Confidence vs arrogance
When you're not used to being confident, confidence feels like arrogance.
It took me a long time to figure that out, I was always terrified of being someone that came across as arrogant and conceited. When I was in school, every single one of my report cards said "she needs to be more confident", I just couldn't figure out how. I feared that any belief in myself or in anything that was happening around me would make people think I was dumb. That I was unaware of the potential downfalls, that I hadn't thought things through. I've always had an intense dislike for arrogant people, the people that believe they are perfect, that are unwilling to learn from their mistakes, that are incapable of accepting that they can be wrong, that genuinely believe they are above others.
Being imperfect is natural, being wrong is part of the human condition. We all make mistakes, we all do stupid things, but learning from those mistakes is what really counts.

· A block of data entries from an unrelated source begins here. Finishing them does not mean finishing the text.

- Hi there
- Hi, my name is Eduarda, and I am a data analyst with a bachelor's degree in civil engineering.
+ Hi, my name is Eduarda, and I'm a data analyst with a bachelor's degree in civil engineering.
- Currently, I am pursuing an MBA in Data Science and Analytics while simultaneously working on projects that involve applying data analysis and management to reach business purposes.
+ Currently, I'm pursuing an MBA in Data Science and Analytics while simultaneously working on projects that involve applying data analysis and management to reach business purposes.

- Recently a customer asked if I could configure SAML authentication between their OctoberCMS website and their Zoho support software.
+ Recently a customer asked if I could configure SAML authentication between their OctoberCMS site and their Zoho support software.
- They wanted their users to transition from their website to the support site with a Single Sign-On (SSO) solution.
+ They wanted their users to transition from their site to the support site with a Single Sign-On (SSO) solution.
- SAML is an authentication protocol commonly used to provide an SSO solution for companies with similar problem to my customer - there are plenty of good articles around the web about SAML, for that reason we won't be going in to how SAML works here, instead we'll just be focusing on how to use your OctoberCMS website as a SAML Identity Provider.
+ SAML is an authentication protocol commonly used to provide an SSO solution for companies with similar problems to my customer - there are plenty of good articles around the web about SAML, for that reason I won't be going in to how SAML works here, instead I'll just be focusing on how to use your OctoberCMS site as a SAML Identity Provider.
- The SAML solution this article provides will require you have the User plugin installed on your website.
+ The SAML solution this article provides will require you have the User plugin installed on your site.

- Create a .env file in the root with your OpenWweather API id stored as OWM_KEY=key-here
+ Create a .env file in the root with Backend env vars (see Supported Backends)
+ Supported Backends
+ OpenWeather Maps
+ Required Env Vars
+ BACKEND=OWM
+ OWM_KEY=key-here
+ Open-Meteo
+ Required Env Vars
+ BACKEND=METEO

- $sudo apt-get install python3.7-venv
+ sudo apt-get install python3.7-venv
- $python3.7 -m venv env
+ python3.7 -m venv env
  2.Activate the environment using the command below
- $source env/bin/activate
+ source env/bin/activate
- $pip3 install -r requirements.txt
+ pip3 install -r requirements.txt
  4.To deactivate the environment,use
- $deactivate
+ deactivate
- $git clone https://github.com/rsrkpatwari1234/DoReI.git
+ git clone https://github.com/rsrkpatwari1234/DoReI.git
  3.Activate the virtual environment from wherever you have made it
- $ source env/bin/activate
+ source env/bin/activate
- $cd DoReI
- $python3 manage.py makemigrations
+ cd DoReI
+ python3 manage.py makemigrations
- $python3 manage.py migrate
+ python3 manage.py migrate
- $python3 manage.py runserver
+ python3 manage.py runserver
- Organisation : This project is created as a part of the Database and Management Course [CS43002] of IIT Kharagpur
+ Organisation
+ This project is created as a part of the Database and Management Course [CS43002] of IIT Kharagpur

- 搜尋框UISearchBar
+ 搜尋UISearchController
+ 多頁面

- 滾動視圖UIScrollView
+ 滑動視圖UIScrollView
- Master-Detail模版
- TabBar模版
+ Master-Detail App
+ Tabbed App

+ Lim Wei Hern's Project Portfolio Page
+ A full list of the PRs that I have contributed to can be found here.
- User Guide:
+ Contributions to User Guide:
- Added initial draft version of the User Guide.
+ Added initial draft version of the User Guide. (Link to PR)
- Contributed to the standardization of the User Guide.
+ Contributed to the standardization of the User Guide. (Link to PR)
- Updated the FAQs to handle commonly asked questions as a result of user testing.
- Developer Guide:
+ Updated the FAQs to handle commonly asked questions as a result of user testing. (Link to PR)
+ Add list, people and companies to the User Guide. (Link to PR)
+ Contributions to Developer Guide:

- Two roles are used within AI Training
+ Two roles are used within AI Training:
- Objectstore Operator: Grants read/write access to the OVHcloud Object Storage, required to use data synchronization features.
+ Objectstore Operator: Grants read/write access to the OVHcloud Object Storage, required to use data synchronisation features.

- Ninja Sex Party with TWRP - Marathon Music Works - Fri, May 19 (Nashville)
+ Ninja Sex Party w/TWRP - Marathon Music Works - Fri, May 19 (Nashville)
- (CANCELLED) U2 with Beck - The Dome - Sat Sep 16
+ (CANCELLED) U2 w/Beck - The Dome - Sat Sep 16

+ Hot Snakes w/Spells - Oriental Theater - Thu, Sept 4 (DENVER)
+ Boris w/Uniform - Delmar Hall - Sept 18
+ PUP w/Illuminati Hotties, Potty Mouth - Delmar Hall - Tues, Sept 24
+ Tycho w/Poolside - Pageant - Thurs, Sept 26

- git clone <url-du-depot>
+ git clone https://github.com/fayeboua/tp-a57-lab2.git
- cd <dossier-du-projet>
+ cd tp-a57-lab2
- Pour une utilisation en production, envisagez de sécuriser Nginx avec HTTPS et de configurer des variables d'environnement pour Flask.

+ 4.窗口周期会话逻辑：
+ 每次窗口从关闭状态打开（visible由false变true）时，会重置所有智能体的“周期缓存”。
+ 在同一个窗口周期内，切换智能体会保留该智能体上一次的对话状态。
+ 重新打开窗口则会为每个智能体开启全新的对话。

I was terrified of being arrogant, until my therapist at the time told me this:
Being confident is not the belief that everything will be fantastic no matter what, that is arrogance. Being confident is knowing that regardless of what happens, you are able and capable of dealing with it.
Knowing that relieved a lot of my anxiety around the situation. I finally understood the difference.
Arrogance is walking into an exam you never prepped for and thinking "I'm going to ace this because I am the best". Confidence is walking into that same exam and thinking "I'll give it my best shot, and if I fail I can deal with that too"
Arrogance is saying "I am the most beautiful person here". Confidence is "I look really good, I feel good about myself".
Arrogance is making a mistake and saying "I did nothing wrong". Confidence is making a mistake and saying "I messed that up, but I can deal with the aftermath and learn from it".
Arrogance is "nothing bad will ever happen to me". Confidence is "bad things might happen, but I can deal with it".
That's the difference, it took me a while to learn it, but just knowing that has done wonders for my confidence. And I've found that since I've gained that confidence, I am more able to deal with challenges that come my way, more willing to accept my faults and grow from them, and generally significantly happier and less anxious.
Sorry for the rant, I just wanted to share for anyone who may have had similar feelings of fear towards being confident vs being arrogant.
@Reesenotgeese
Hello Reesenotgeese,
Thank you for sharing your insights on the difference between confidence and arrogance. Your perspective is valuable and can resonate with many who struggle with similar feelings. It's wonderful that you've been able to distinguish between the two and find a healthier way to approach confidence.
Your therapist's explanation is spot-on – true confidence lies in the understanding that you have the capability to handle whatever comes your way, rather than assuming everything will be perfect.
Your examples beautifully illustrate the contrast between arrogance and confidence, and how embracing confidence can lead to personal growth, resilience, and a more positive mindset. Your story is sure to inspire others who may have felt similar fears about being confident.
Thank you for taking the time to share your thoughts and experiences. It's an important message that can make a difference in how people perceive and develop their own confidence.